Lundi, la principale organisation patronale de l'automobile a jugé qu'un échec des discussions n'était " pas une option ". La majorité des pièces assemblées dans les usines britanniques du secteur vient de l'étranger et la moitié de leur production est exportée vers les Vingt-Sept. Les entreprises tentent de mettre en place des " plans de secours " en construisant de nouveaux hangars et en stockant des pièces. Les espaces proches des ports manquent déjà.

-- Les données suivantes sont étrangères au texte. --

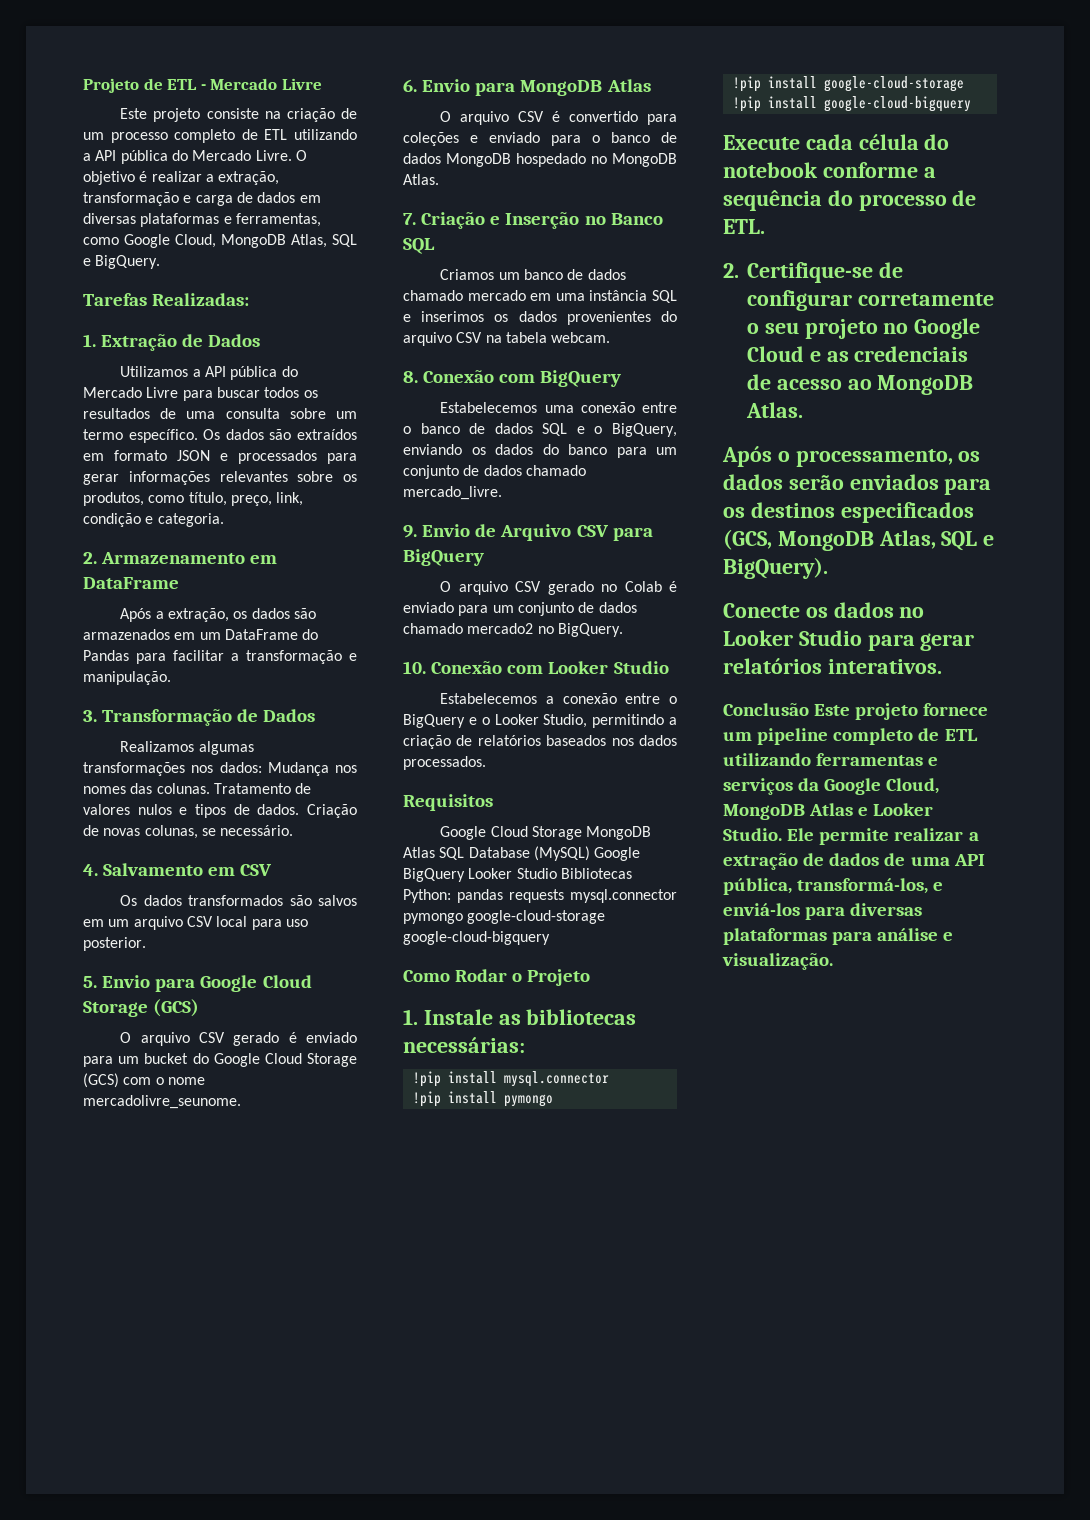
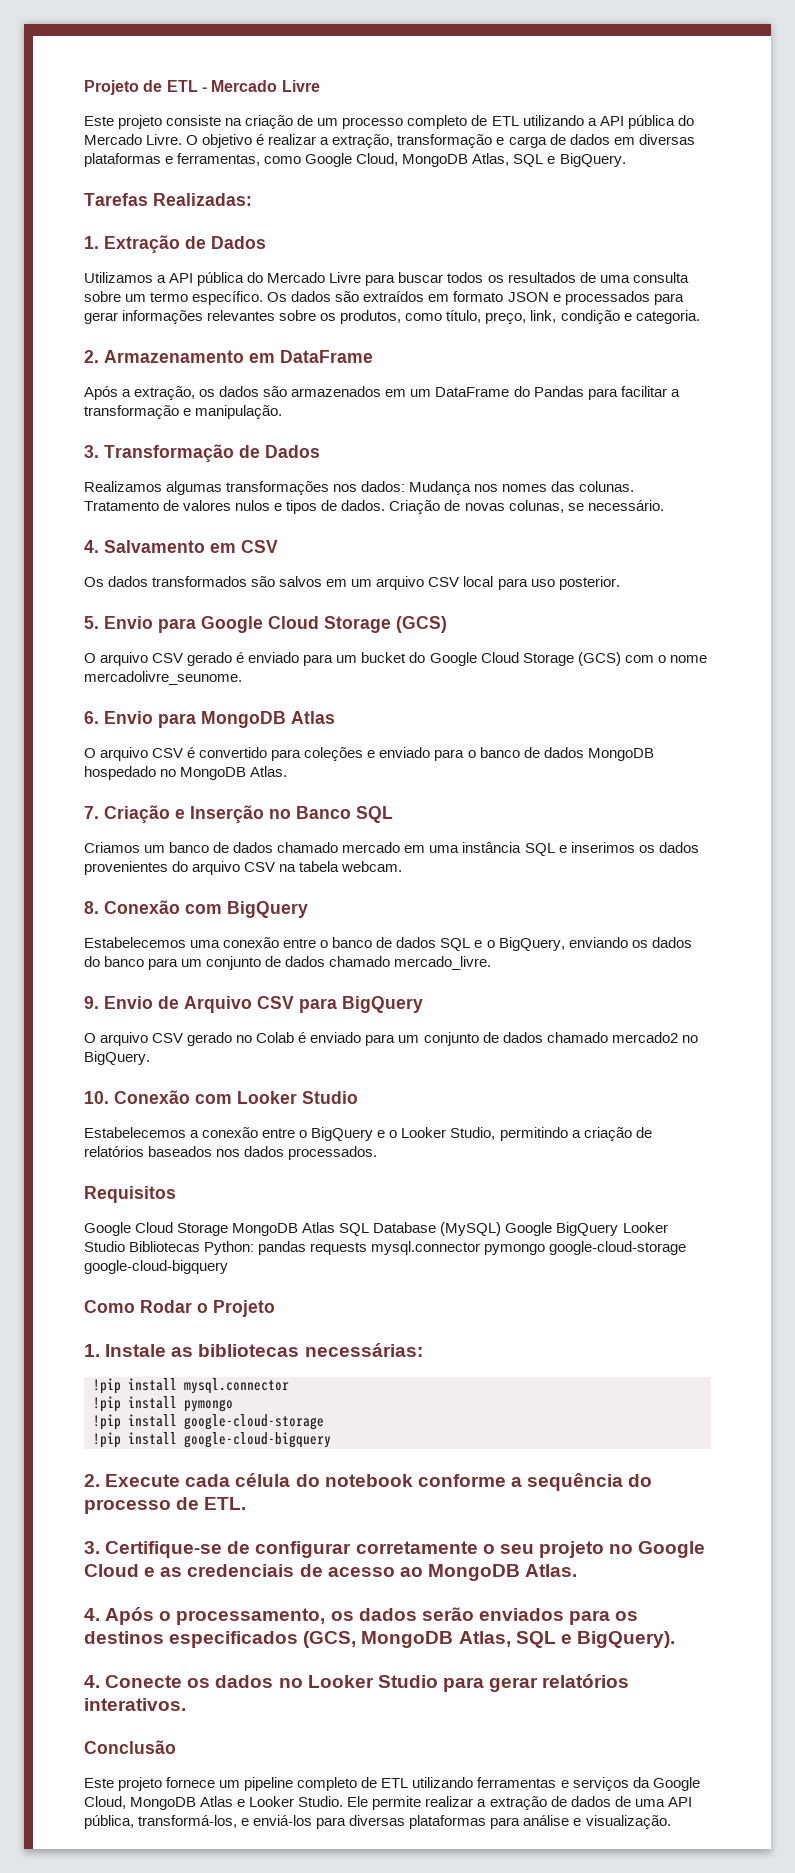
- Execute cada célula do notebook conforme a sequência do processo de ETL.
+ 2. Execute cada célula do notebook conforme a sequência do processo de ETL.
- 2. Certifique-se de configurar corretamente o seu projeto no Google Cloud e as credenciais de acesso ao MongoDB Atlas.
+ 3. Certifique-se de configurar corretamente o seu projeto no Google Cloud e as credenciais de acesso ao MongoDB Atlas.
- Após o processamento, os dados serão enviados para os destinos especificados (GCS, MongoDB Atlas, SQL e BigQuery).
+ 4. Após o processamento, os dados serão enviados para os destinos especificados (GCS, MongoDB Atlas, SQL e BigQuery).
- Conecte os dados no Looker Studio para gerar relatórios interativos.
+ 4. Conecte os dados no Looker Studio para gerar relatórios interativos.
- Conclusão Este projeto fornece um pipeline completo de ETL utilizando ferramentas e serviços da Google Cloud, MongoDB Atlas e Looker Studio.
+ Conclusão
+ Este projeto fornece um pipeline completo de ETL utilizando ferramentas e serviços da Google Cloud, MongoDB Atlas e Looker Studio.

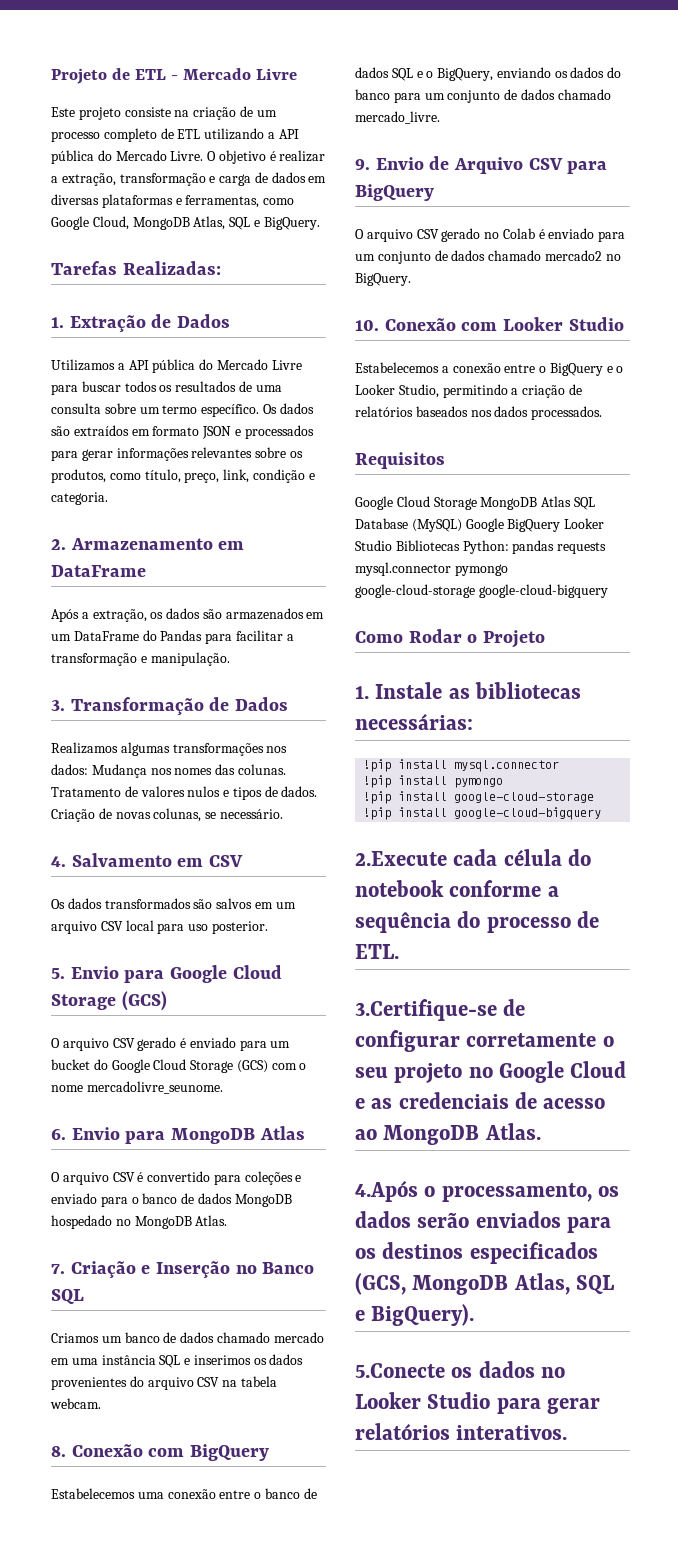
- 2. Execute cada célula do notebook conforme a sequência do processo de ETL.
+ 2.Execute cada célula do notebook conforme a sequência do processo de ETL.
- 3. Certifique-se de configurar corretamente o seu projeto no Google Cloud e as credenciais de acesso ao MongoDB Atlas.
+ 3.Certifique-se de configurar corretamente o seu projeto no Google Cloud e as credenciais de acesso ao MongoDB Atlas.
- 4. Após o processamento, os dados serão enviados para os destinos especificados (GCS, MongoDB Atlas, SQL e BigQuery).
+ 4.Após o processamento, os dados serão enviados para os destinos especificados (GCS, MongoDB Atlas, SQL e BigQuery).
- 4. Conecte os dados no Looker Studio para gerar relatórios interativos.
+ 5.Conecte os dados no Looker Studio para gerar relatórios interativos.
- Conclusão
- Este projeto fornece um pipeline completo de ETL utilizando ferramentas e serviços da Google Cloud, MongoDB Atlas e Looker Studio. Ele permite realizar a extração de dados de uma API pública, transformá-los, e enviá-los para diversas plataformas para análise e visualização.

Cependant, a précisé Carolyn Fairbairn, tandis que les grandes firmes ont les moyens de se préparer, y compris aux contraintes d'un retour des contrôles douaniers, ce n'est pas le cas des 180 000 PME qui, n'exportant pas hors de l'UE, ne sont pas équipées pour remplir de telles formalités. Au sein de l'UE, " elles achètent sur catalogue auprès de fournisseurs sans se rendre compte qu'elles importent ". Pourtant, les PME restent muettes sur leur angoisse du " no deal " à Bruxelles. Elles craignent d'effrayer leurs salariés et d'attirer les " prédateurs " en affichant leur vulnérabilité.